# Supplied entries
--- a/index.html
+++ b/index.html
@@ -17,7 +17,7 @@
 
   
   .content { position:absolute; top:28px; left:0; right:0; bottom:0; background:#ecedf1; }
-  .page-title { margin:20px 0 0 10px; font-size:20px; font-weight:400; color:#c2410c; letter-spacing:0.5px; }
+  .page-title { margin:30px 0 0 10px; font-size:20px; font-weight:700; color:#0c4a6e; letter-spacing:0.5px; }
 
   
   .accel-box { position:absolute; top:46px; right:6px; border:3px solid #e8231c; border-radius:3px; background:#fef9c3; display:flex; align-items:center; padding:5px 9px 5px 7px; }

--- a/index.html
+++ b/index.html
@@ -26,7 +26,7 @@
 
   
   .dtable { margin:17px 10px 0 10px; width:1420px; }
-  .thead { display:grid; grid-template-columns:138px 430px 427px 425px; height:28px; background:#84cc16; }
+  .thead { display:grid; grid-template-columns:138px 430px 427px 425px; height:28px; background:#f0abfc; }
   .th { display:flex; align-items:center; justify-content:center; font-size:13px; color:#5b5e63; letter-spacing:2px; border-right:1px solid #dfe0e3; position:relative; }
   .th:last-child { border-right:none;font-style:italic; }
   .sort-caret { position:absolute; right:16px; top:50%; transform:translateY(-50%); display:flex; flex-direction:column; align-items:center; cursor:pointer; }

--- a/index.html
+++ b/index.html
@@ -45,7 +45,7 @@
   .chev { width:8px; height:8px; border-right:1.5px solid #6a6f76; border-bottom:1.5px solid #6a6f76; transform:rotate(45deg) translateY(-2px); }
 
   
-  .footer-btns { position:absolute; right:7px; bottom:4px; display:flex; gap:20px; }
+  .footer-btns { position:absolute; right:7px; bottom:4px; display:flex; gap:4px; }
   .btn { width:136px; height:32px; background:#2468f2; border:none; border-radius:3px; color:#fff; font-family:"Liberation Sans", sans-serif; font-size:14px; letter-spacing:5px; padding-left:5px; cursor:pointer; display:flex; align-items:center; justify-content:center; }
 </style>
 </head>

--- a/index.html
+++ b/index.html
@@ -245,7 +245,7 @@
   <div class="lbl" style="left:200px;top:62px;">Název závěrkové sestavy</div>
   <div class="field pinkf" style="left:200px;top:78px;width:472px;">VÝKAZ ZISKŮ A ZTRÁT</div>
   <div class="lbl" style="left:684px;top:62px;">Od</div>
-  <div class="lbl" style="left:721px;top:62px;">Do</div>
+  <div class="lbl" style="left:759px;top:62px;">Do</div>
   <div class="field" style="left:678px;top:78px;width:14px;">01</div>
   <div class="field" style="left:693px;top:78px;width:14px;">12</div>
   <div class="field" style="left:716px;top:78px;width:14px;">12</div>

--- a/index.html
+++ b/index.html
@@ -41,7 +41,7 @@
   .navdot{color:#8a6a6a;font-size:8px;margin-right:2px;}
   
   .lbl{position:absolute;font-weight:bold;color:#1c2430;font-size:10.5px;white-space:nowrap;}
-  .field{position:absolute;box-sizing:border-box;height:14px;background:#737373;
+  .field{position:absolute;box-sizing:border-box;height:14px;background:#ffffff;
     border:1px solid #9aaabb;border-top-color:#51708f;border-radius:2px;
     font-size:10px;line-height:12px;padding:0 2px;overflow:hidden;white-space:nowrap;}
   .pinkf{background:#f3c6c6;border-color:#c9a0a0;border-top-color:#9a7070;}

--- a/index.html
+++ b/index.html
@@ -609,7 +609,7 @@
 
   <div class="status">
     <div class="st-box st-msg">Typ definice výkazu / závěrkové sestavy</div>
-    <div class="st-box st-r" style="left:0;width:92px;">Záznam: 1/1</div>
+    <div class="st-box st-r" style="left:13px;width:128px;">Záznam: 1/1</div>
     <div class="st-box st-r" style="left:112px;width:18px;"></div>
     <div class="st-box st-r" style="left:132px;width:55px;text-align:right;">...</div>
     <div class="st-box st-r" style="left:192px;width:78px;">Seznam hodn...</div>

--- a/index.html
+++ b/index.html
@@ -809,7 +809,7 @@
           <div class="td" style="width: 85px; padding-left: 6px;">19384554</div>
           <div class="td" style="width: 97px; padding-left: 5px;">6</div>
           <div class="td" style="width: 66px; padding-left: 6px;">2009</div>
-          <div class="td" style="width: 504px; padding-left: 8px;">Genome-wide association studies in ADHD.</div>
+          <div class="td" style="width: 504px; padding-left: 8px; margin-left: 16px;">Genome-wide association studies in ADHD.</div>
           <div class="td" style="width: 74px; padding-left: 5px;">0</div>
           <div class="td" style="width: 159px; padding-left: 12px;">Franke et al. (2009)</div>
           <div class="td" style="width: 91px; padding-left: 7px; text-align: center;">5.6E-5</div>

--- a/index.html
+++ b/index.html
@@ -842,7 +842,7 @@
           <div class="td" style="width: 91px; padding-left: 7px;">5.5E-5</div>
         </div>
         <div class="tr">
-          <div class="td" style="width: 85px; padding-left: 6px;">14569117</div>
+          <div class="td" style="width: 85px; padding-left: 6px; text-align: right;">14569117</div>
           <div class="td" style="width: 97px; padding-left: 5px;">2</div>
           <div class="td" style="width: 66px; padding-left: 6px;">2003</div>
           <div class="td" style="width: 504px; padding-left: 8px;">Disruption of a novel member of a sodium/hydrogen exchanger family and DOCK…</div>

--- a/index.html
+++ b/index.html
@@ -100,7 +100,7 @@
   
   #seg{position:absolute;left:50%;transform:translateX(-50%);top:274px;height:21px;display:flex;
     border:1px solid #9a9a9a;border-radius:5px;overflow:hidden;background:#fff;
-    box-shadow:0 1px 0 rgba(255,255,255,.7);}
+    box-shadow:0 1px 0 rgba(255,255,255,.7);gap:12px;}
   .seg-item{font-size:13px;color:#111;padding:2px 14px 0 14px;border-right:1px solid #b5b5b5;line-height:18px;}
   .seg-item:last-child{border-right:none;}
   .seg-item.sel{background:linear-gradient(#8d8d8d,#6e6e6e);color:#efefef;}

# Task description
Word for word, return the entire listing above.

# Task output
--- a/index.html
+++ b/index.html
@@ -17,7 +17,7 @@
 
   
   .content { position:absolute; top:28px; left:0; right:0; bottom:0; background:#ecedf1; }
-  .page-title { margin:20px 0 0 10px; font-size:20px; font-weight:400; color:#c2410c; letter-spacing:0.5px; }
+  .page-title { margin:30px 0 0 10px; font-size:20px; font-weight:700; color:#0c4a6e; letter-spacing:0.5px; }
 
   
   .accel-box { position:absolute; top:46px; right:6px; border:3px solid #e8231c; border-radius:3px; background:#fef9c3; display:flex; align-items:center; padding:5px 9px 5px 7px; }

--- a/index.html
+++ b/index.html
@@ -26,7 +26,7 @@
 
   
   .dtable { margin:17px 10px 0 10px; width:1420px; }
-  .thead { display:grid; grid-template-columns:138px 430px 427px 425px; height:28px; background:#84cc16; }
+  .thead { display:grid; grid-template-columns:138px 430px 427px 425px; height:28px; background:#f0abfc; }
   .th { display:flex; align-items:center; justify-content:center; font-size:13px; color:#5b5e63; letter-spacing:2px; border-right:1px solid #dfe0e3; position:relative; }
   .th:last-child { border-right:none;font-style:italic; }
   .sort-caret { position:absolute; right:16px; top:50%; transform:translateY(-50%); display:flex; flex-direction:column; align-items:center; cursor:pointer; }

--- a/index.html
+++ b/index.html
@@ -45,7 +45,7 @@
   .chev { width:8px; height:8px; border-right:1.5px solid #6a6f76; border-bottom:1.5px solid #6a6f76; transform:rotate(45deg) translateY(-2px); }
 
   
-  .footer-btns { position:absolute; right:7px; bottom:4px; display:flex; gap:20px; }
+  .footer-btns { position:absolute; right:7px; bottom:4px; display:flex; gap:4px; }
   .btn { width:136px; height:32px; background:#2468f2; border:none; border-radius:3px; color:#fff; font-family:"Liberation Sans", sans-serif; font-size:14px; letter-spacing:5px; padding-left:5px; cursor:pointer; display:flex; align-items:center; justify-content:center; }
 </style>
 </head>

--- a/index.html
+++ b/index.html
@@ -245,7 +245,7 @@
   <div class="lbl" style="left:200px;top:62px;">Název závěrkové sestavy</div>
   <div class="field pinkf" style="left:200px;top:78px;width:472px;">VÝKAZ ZISKŮ A ZTRÁT</div>
   <div class="lbl" style="left:684px;top:62px;">Od</div>
-  <div class="lbl" style="left:721px;top:62px;">Do</div>
+  <div class="lbl" style="left:759px;top:62px;">Do</div>
   <div class="field" style="left:678px;top:78px;width:14px;">01</div>
   <div class="field" style="left:693px;top:78px;width:14px;">12</div>
   <div class="field" style="left:716px;top:78px;width:14px;">12</div>

--- a/index.html
+++ b/index.html
@@ -41,7 +41,7 @@
   .navdot{color:#8a6a6a;font-size:8px;margin-right:2px;}
   
   .lbl{position:absolute;font-weight:bold;color:#1c2430;font-size:10.5px;white-space:nowrap;}
-  .field{position:absolute;box-sizing:border-box;height:14px;background:#737373;
+  .field{position:absolute;box-sizing:border-box;height:14px;background:#ffffff;
     border:1px solid #9aaabb;border-top-color:#51708f;border-radius:2px;
     font-size:10px;line-height:12px;padding:0 2px;overflow:hidden;white-space:nowrap;}
   .pinkf{background:#f3c6c6;border-color:#c9a0a0;border-top-color:#9a7070;}

--- a/index.html
+++ b/index.html
@@ -609,7 +609,7 @@
 
   <div class="status">
     <div class="st-box st-msg">Typ definice výkazu / závěrkové sestavy</div>
-    <div class="st-box st-r" style="left:0;width:92px;">Záznam: 1/1</div>
+    <div class="st-box st-r" style="left:13px;width:128px;">Záznam: 1/1</div>
     <div class="st-box st-r" style="left:112px;width:18px;"></div>
     <div class="st-box st-r" style="left:132px;width:55px;text-align:right;">...</div>
     <div class="st-box st-r" style="left:192px;width:78px;">Seznam hodn...</div>

--- a/index.html
+++ b/index.html
@@ -809,7 +809,7 @@
           <div class="td" style="width: 85px; padding-left: 6px;">19384554</div>
           <div class="td" style="width: 97px; padding-left: 5px;">6</div>
           <div class="td" style="width: 66px; padding-left: 6px;">2009</div>
-          <div class="td" style="width: 504px; padding-left: 8px;">Genome-wide association studies in ADHD.</div>
+          <div class="td" style="width: 504px; padding-left: 8px; margin-left: 16px;">Genome-wide association studies in ADHD.</div>
           <div class="td" style="width: 74px; padding-left: 5px;">0</div>
           <div class="td" style="width: 159px; padding-left: 12px;">Franke et al. (2009)</div>
           <div class="td" style="width: 91px; padding-left: 7px; text-align: center;">5.6E-5</div>

--- a/index.html
+++ b/index.html
@@ -842,7 +842,7 @@
           <div class="td" style="width: 91px; padding-left: 7px;">5.5E-5</div>
         </div>
         <div class="tr">
-          <div class="td" style="width: 85px; padding-left: 6px;">14569117</div>
+          <div class="td" style="width: 85px; padding-left: 6px; text-align: right;">14569117</div>
           <div class="td" style="width: 97px; padding-left: 5px;">2</div>
           <div class="td" style="width: 66px; padding-left: 6px;">2003</div>
           <div class="td" style="width: 504px; padding-left: 8px;">Disruption of a novel member of a sodium/hydrogen exchanger family and DOCK…</div>

--- a/index.html
+++ b/index.html
@@ -100,7 +100,7 @@
   
   #seg{position:absolute;left:50%;transform:translateX(-50%);top:274px;height:21px;display:flex;
     border:1px solid #9a9a9a;border-radius:5px;overflow:hidden;background:#fff;
-    box-shadow:0 1px 0 rgba(255,255,255,.7);}
+    box-shadow:0 1px 0 rgba(255,255,255,.7);gap:12px;}
   .seg-item{font-size:13px;color:#111;padding:2px 14px 0 14px;border-right:1px solid #b5b5b5;line-height:18px;}
   .seg-item:last-child{border-right:none;}
   .seg-item.sel{background:linear-gradient(#8d8d8d,#6e6e6e);color:#efefef;}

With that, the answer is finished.